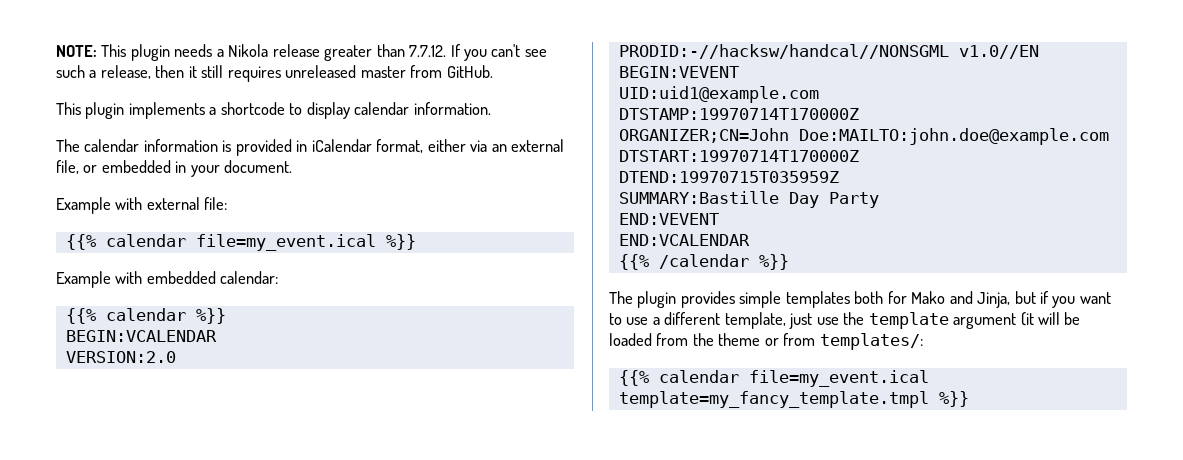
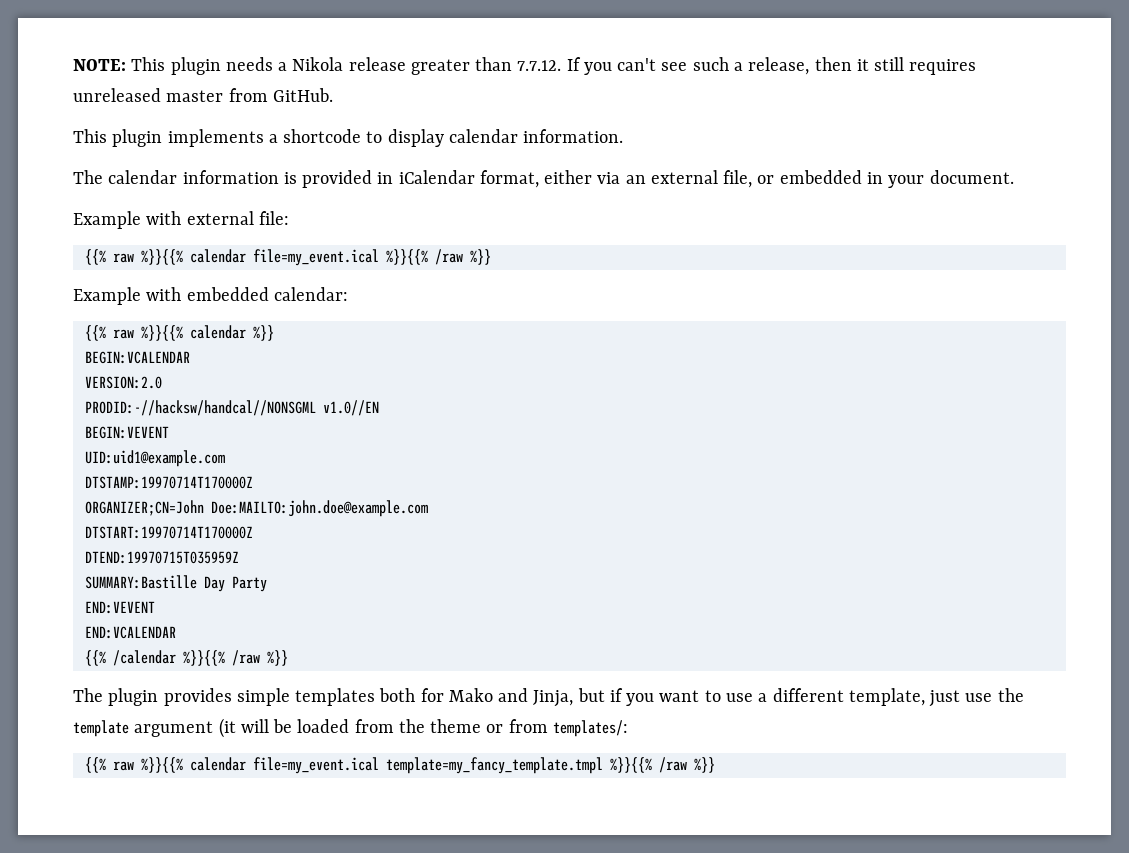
[105,234,376,251] calendar file=my_event.ical -> [112,249,463,266] raw %}}{{% calendar file=my_event.ical %}}{{% /raw
(96, 316) none -> [112,325,183,341] raw %}}{{%
(749, 261) none -> [182,650,260,666] %}}{{% /raw
(649, 378) none -> [112,757,183,773] raw %}}{{%
(929, 399) none -> [609,757,687,773] %}}{{% /raw

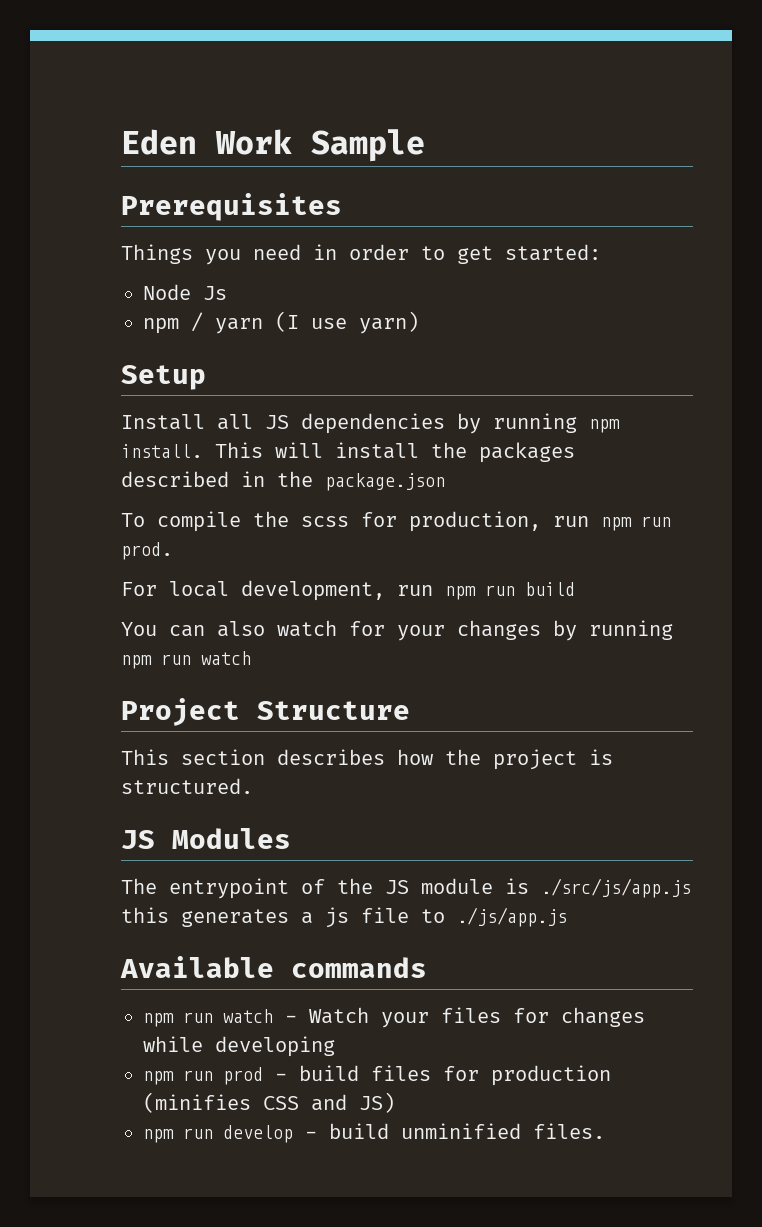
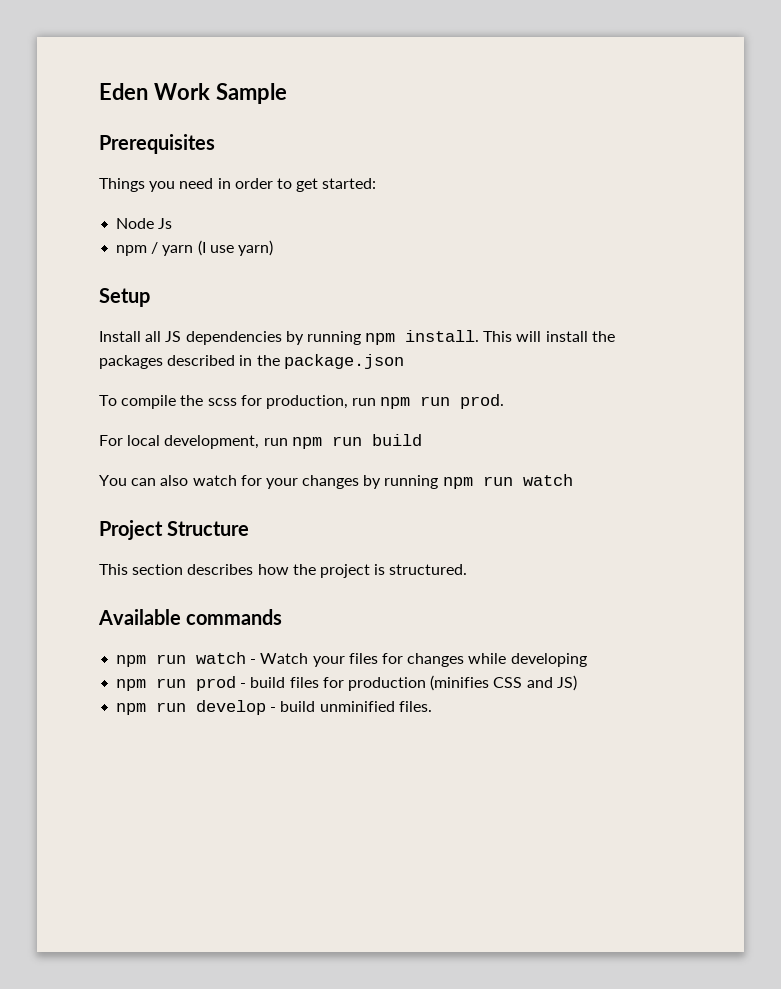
[121,828,291,849] [121,878,691,899] [121,907,567,928] // JS Modules // The entrypoint of the JS module is ./src/js/app.js this generates a js file to ./js/app.js -> (468, 569) none

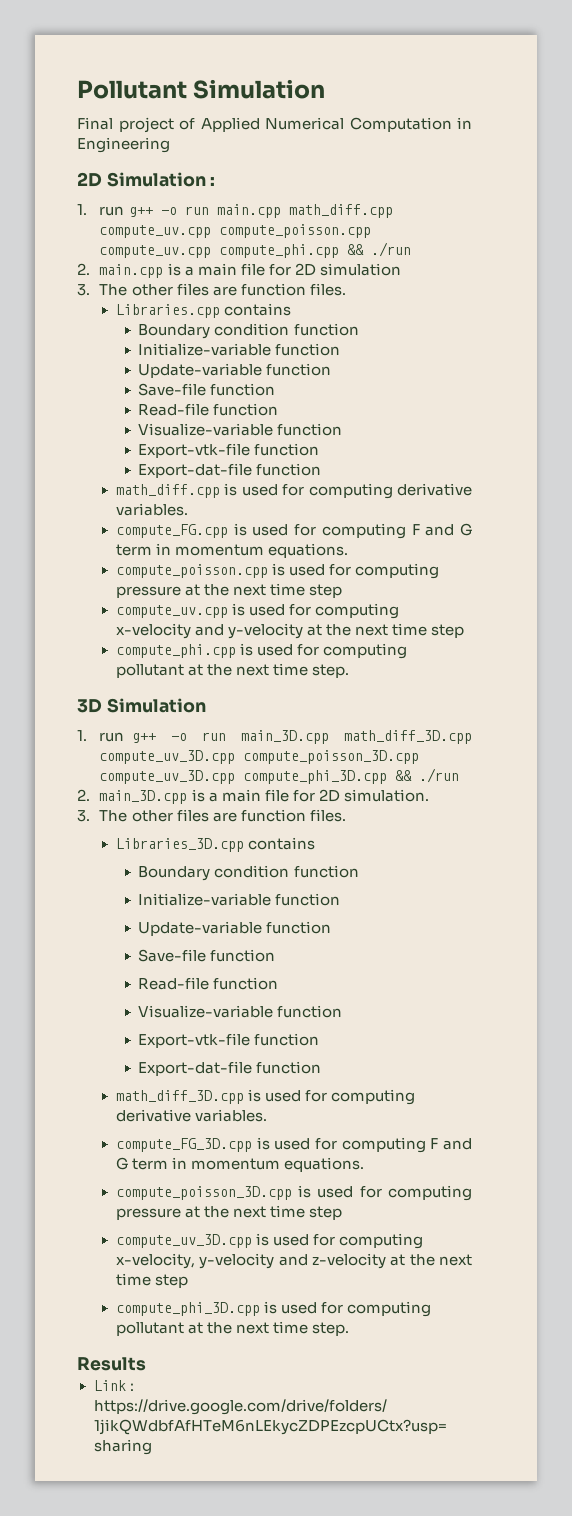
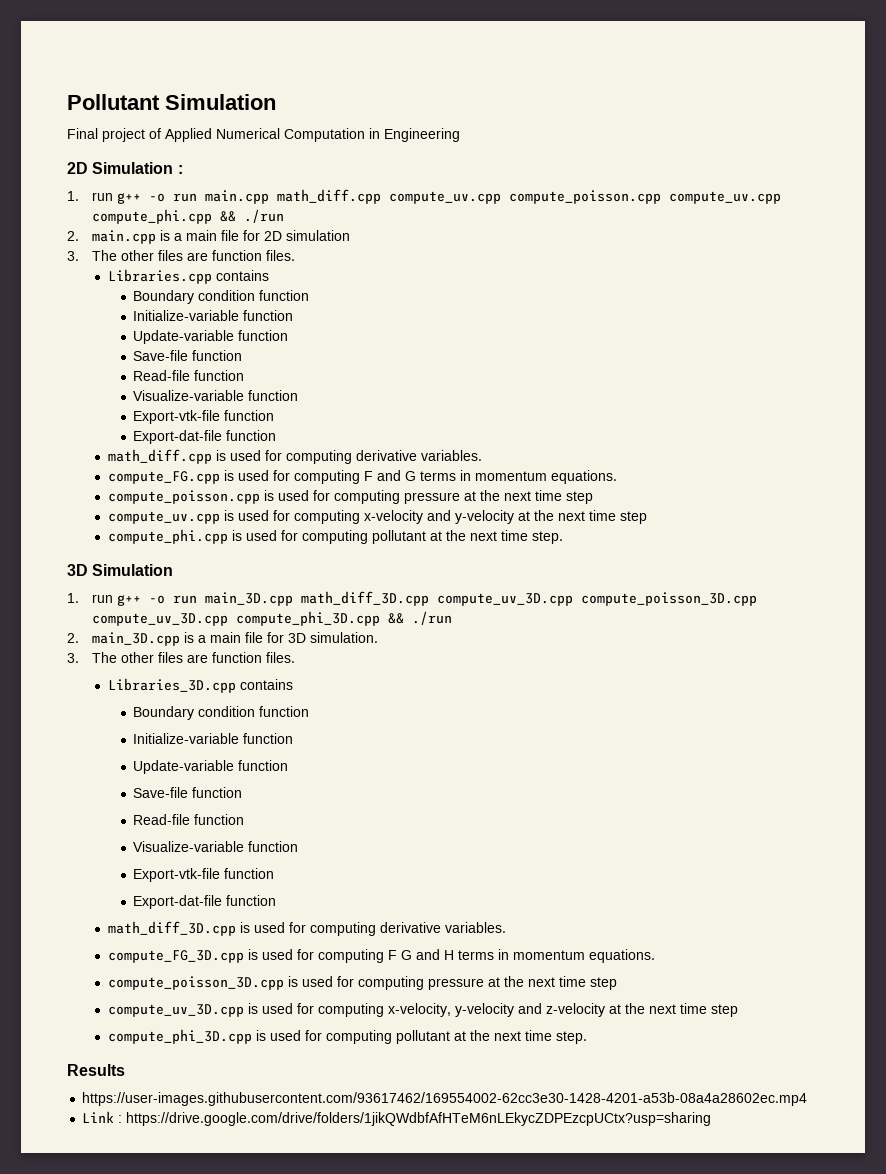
[115,544,152,556] term -> [419,471,456,481] terms
[318,789,340,802] 2D -> [288,633,307,643] 3D
[443,1138,472,1150] [115,1157,169,1170] and G term -> [400,949,494,960] G and H terms
(146, 1364) none -> [82,1092,808,1106] // https://user-images.githubusercontent.com/93617462/169554002-62cc3e30-1428-4201-a53b-08a4a28602ec.mp4

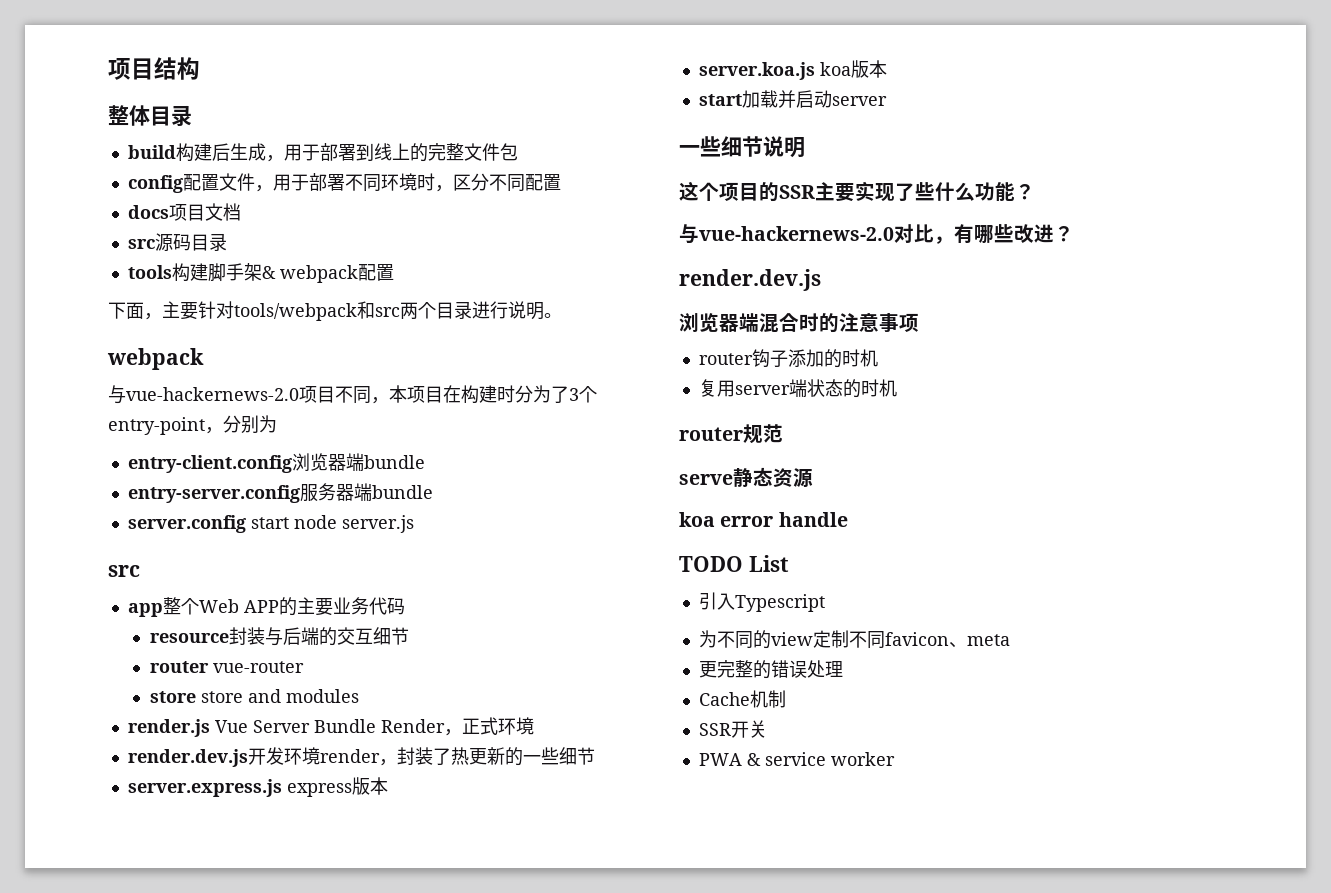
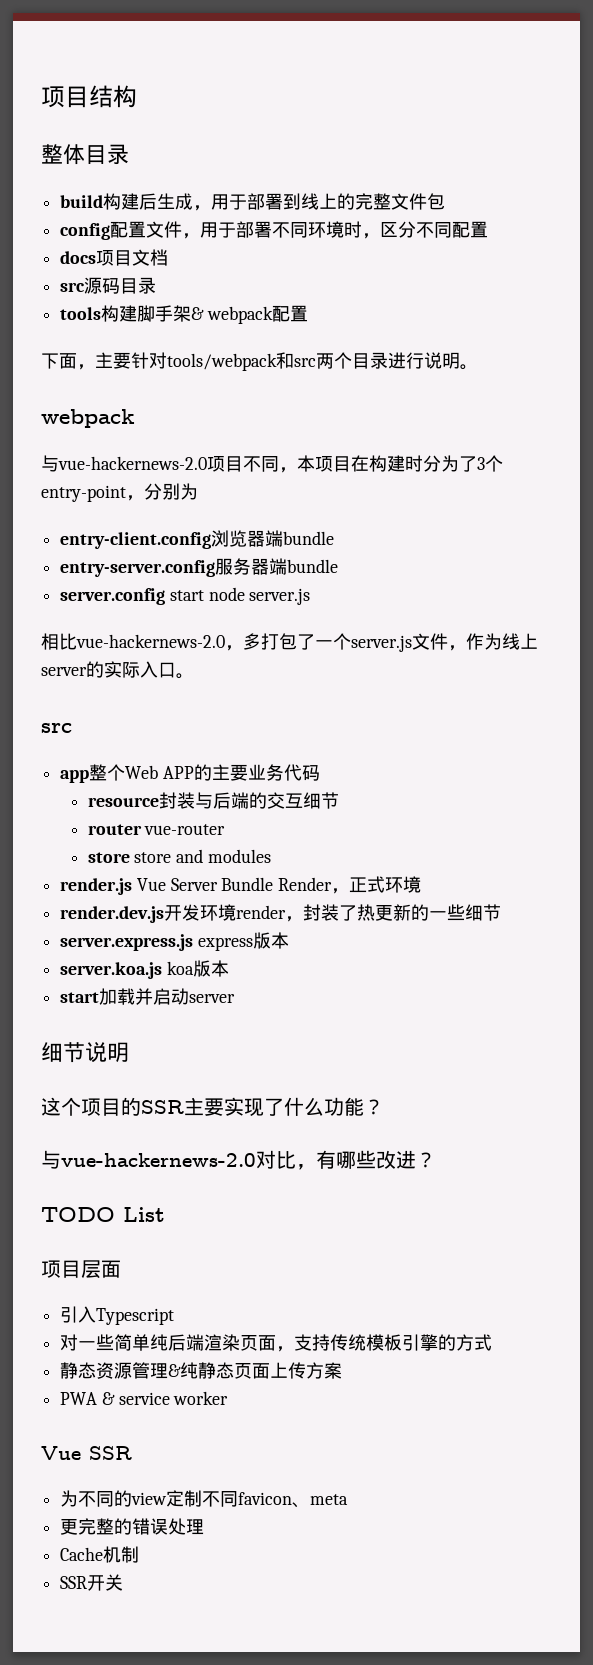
(414, 524) none -> [41,633,538,652] [41,661,194,679] // 相比vue-hackernews-2.0，多打包了一个server.js文件，作为线上server的实际入口。
[679,136,721,157] 一些 -> (236, 998) none
[915,182,935,201] 些 -> (284, 1107) none
[679,269,821,291] [679,313,919,333] [698,349,878,368] [698,379,897,398] [679,424,783,444] [679,467,813,488] [679,512,848,527] [679,555,789,572] [698,592,825,612] render.dev.js // 浏览器端混合时的注意事项 // router钩子添加的时机 // 复用server端状态的时机 // router规范 // serve静态资源 // koa error handle // TODO List // 引入Typescript -> [41,1207,165,1222] [41,1260,121,1279] [60,1306,175,1325] [60,1334,493,1352] [60,1362,343,1379] [60,1391,229,1405] [41,1446,132,1460] TODO List // 项目层面 // 引入Typescript // 对一些简单纯后端渲染页面，支持传统模板引擎的方式 // 静态资源管理&纯静态页面上传方案 // PWA & service worker // Vue SSR
[698,752,895,766] // PWA & service worker -> (124, 1582) none

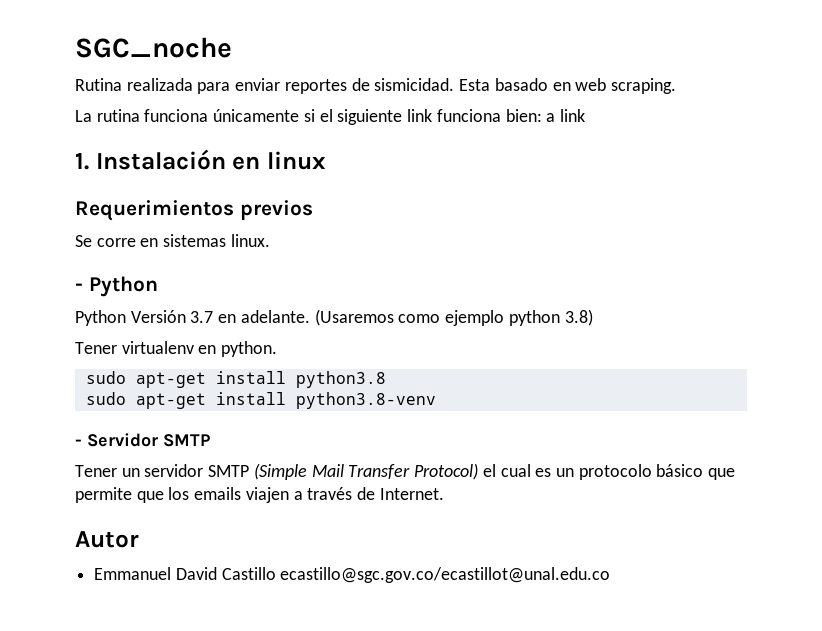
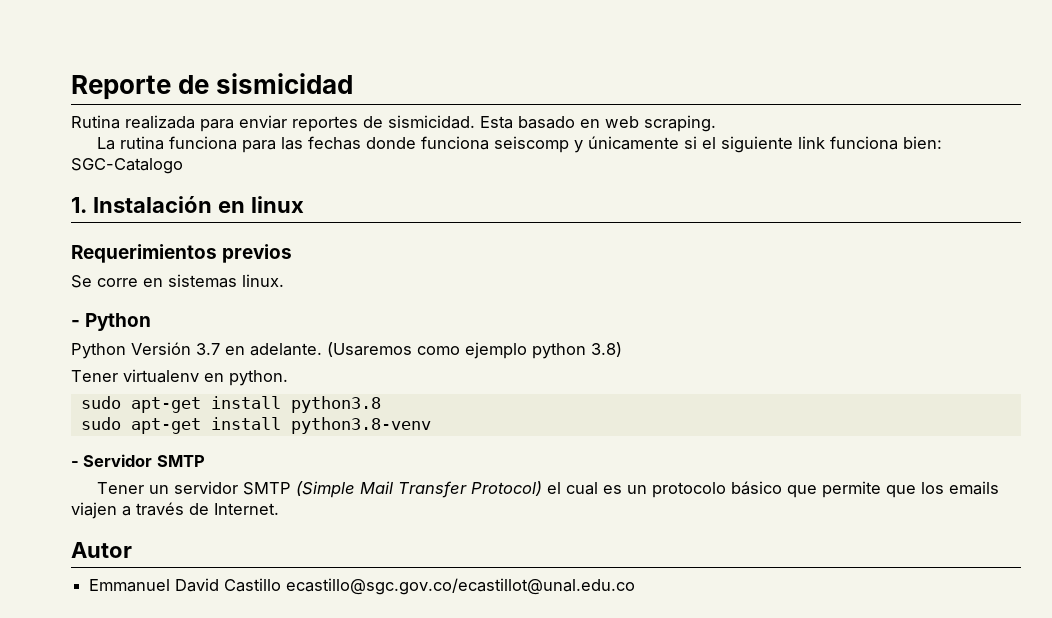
[75,37,232,58] SGC_noche -> [71,73,354,100] Reporte de sismicidad
(209, 115) none -> [241,136,583,153] para las fechas donde funciona seiscomp y
[546,109,585,122] a link -> [71,158,183,174] SGC-Catalogo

About this exercise> Would you please show every line of the material above that includes the string "service"?

Solution to this exercise>
[679,269,821,291] [679,313,919,333] [698,349,878,368] [698,379,897,398] [679,424,783,444] [679,467,813,488] [679,512,848,527] [679,555,789,572] [698,592,825,612] render.dev.js // 浏览器端混合时的注意事项 // router钩子添加的时机 // 复用server端状态的时机 // router规范 // serve静态资源 // koa error handle // TODO List // 引入Typescript -> [41,1207,165,1222] [41,1260,121,1279] [60,1306,175,1325] [60,1334,493,1352] [60,1362,343,1379] [60,1391,229,1405] [41,1446,132,1460] TODO List // 项目层面 // 引入Typescript // 对一些简单纯后端渲染页面，支持传统模板引擎的方式 // 静态资源管理&纯静态页面上传方案 // PWA & service worker // Vue SSR
[698,752,895,766] // PWA & service worker -> (124, 1582) none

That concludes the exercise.